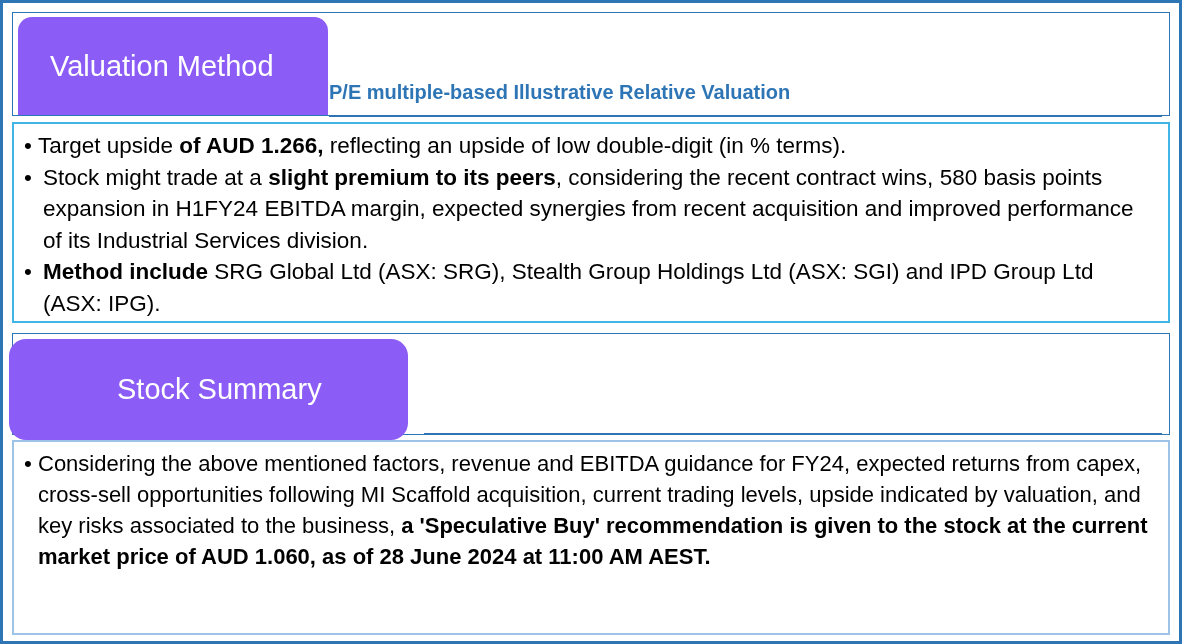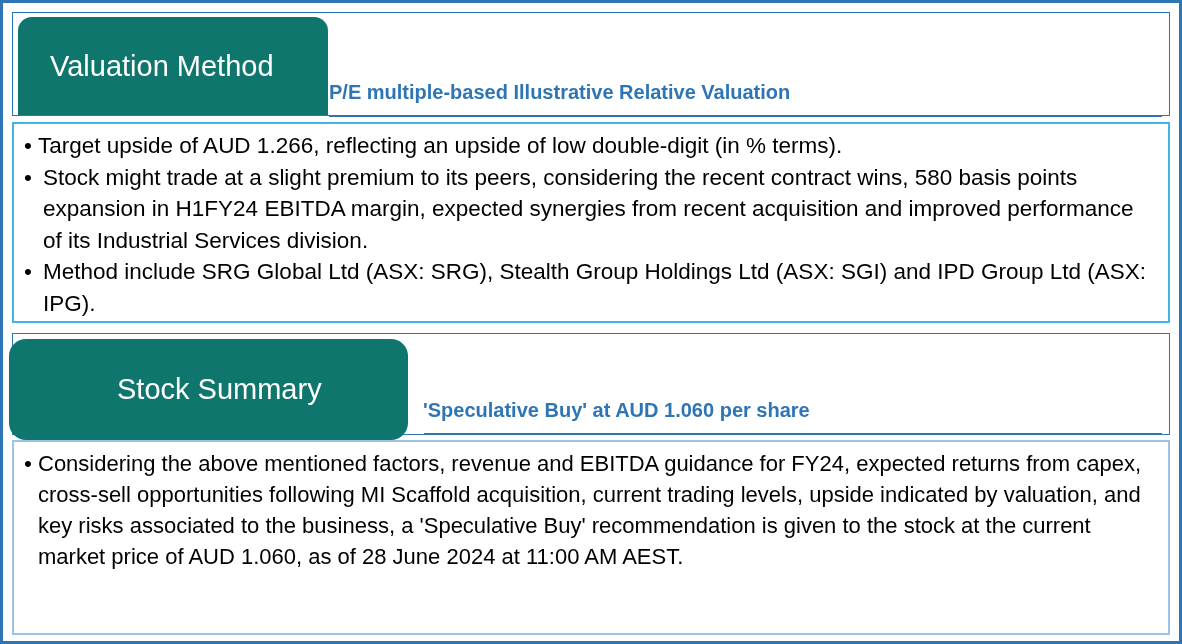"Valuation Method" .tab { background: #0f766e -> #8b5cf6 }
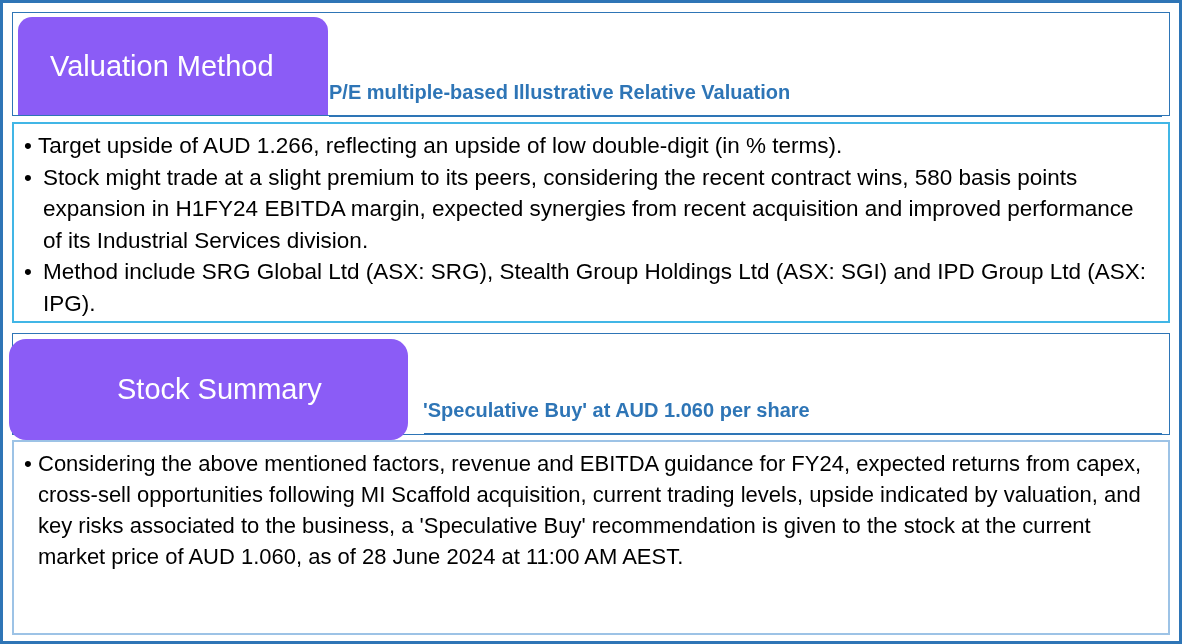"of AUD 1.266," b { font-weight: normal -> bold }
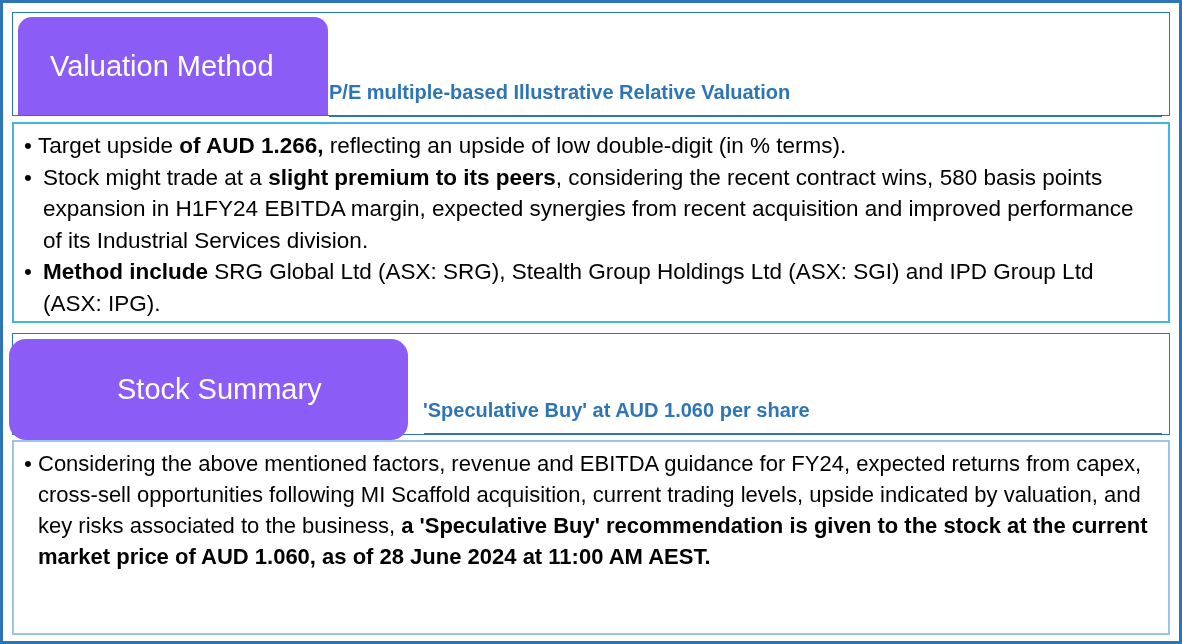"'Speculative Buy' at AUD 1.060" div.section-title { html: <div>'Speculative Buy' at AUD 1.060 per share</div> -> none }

* * *

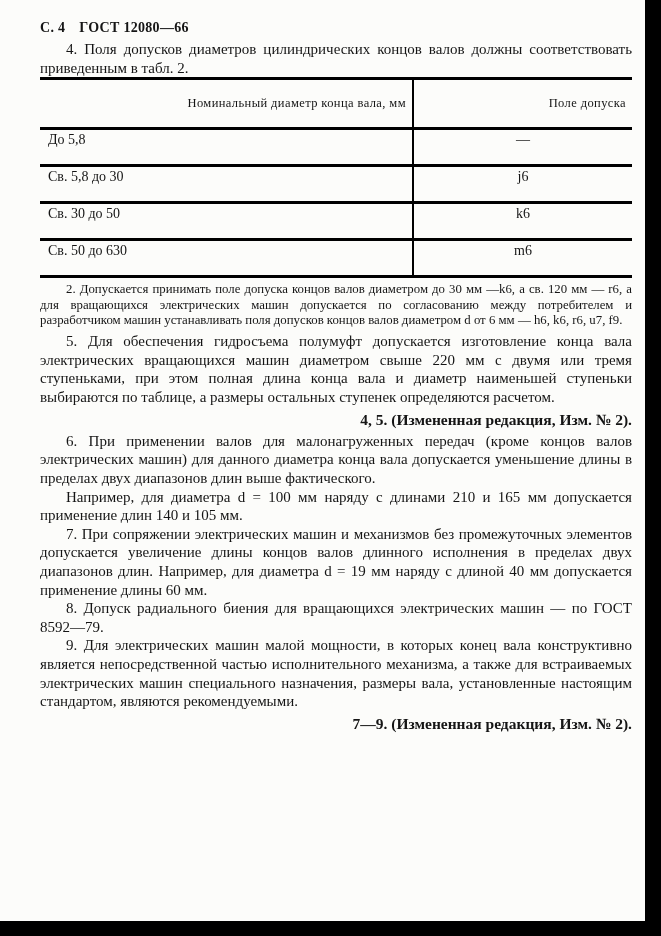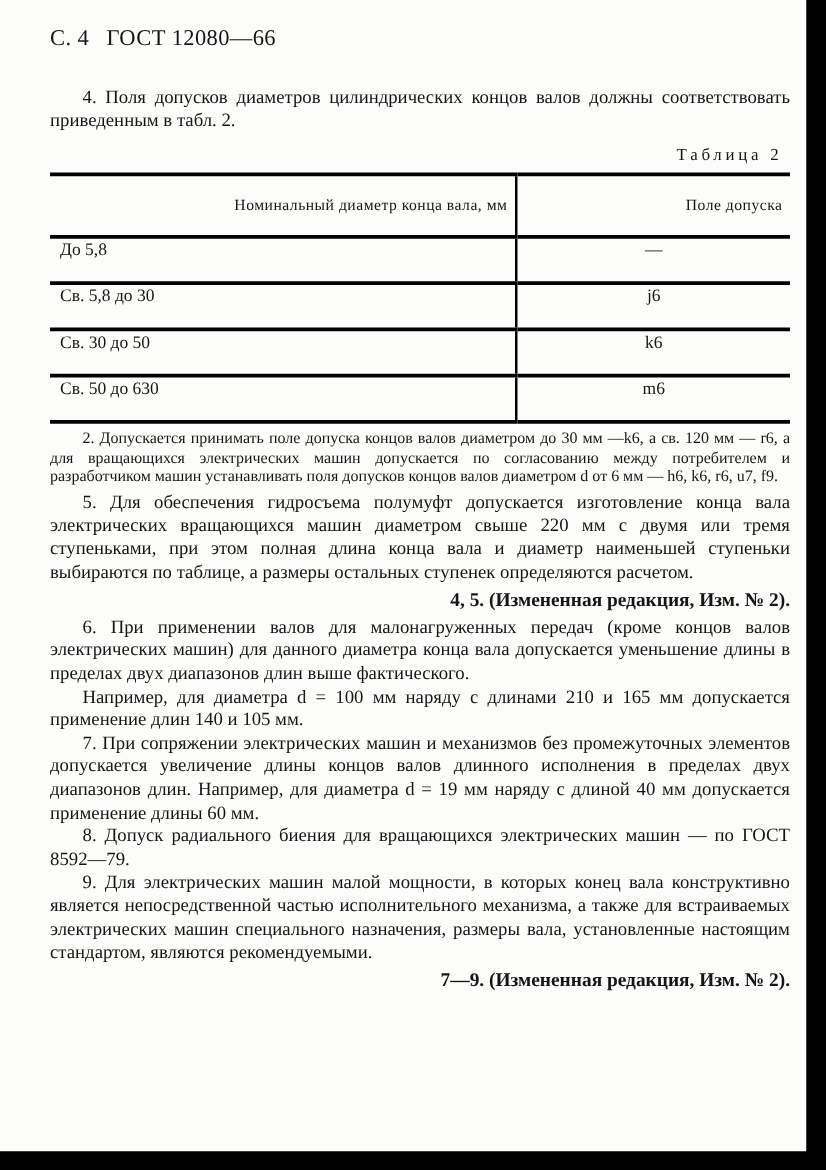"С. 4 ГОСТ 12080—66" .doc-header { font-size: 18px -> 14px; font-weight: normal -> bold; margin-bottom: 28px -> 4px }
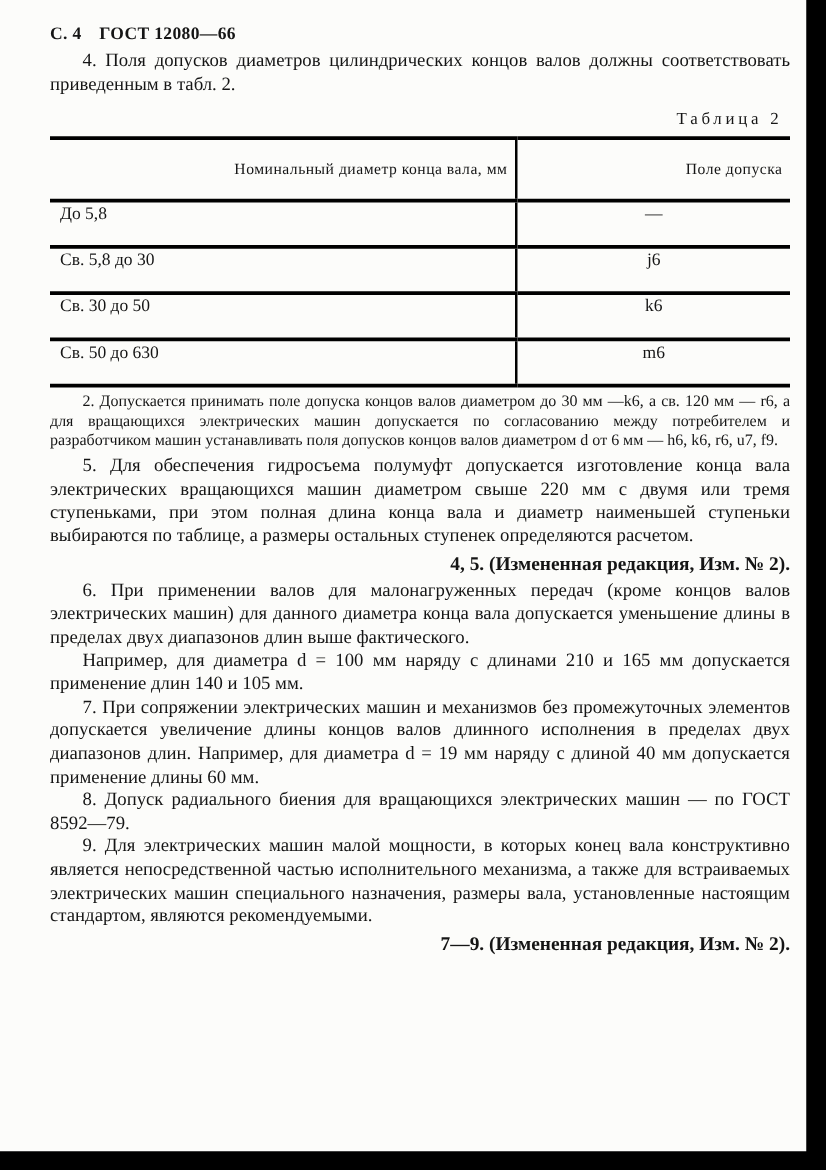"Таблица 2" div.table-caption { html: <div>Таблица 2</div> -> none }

Assignment: Go down the entries above from the line containing "background: #0f766e ->" to the line containing "html: <div>'Speculative Buy'" and write out each line exactly, leaving pictures out.

Answer to this exercise:
"Valuation Method" .tab { background: #0f766e -> #8b5cf6 }
"of AUD 1.266," b { font-weight: normal -> bold }
"'Speculative Buy' at AUD 1.060" div.section-title { html: <div>'Speculative Buy' at AUD 1.060 per share</div> -> none }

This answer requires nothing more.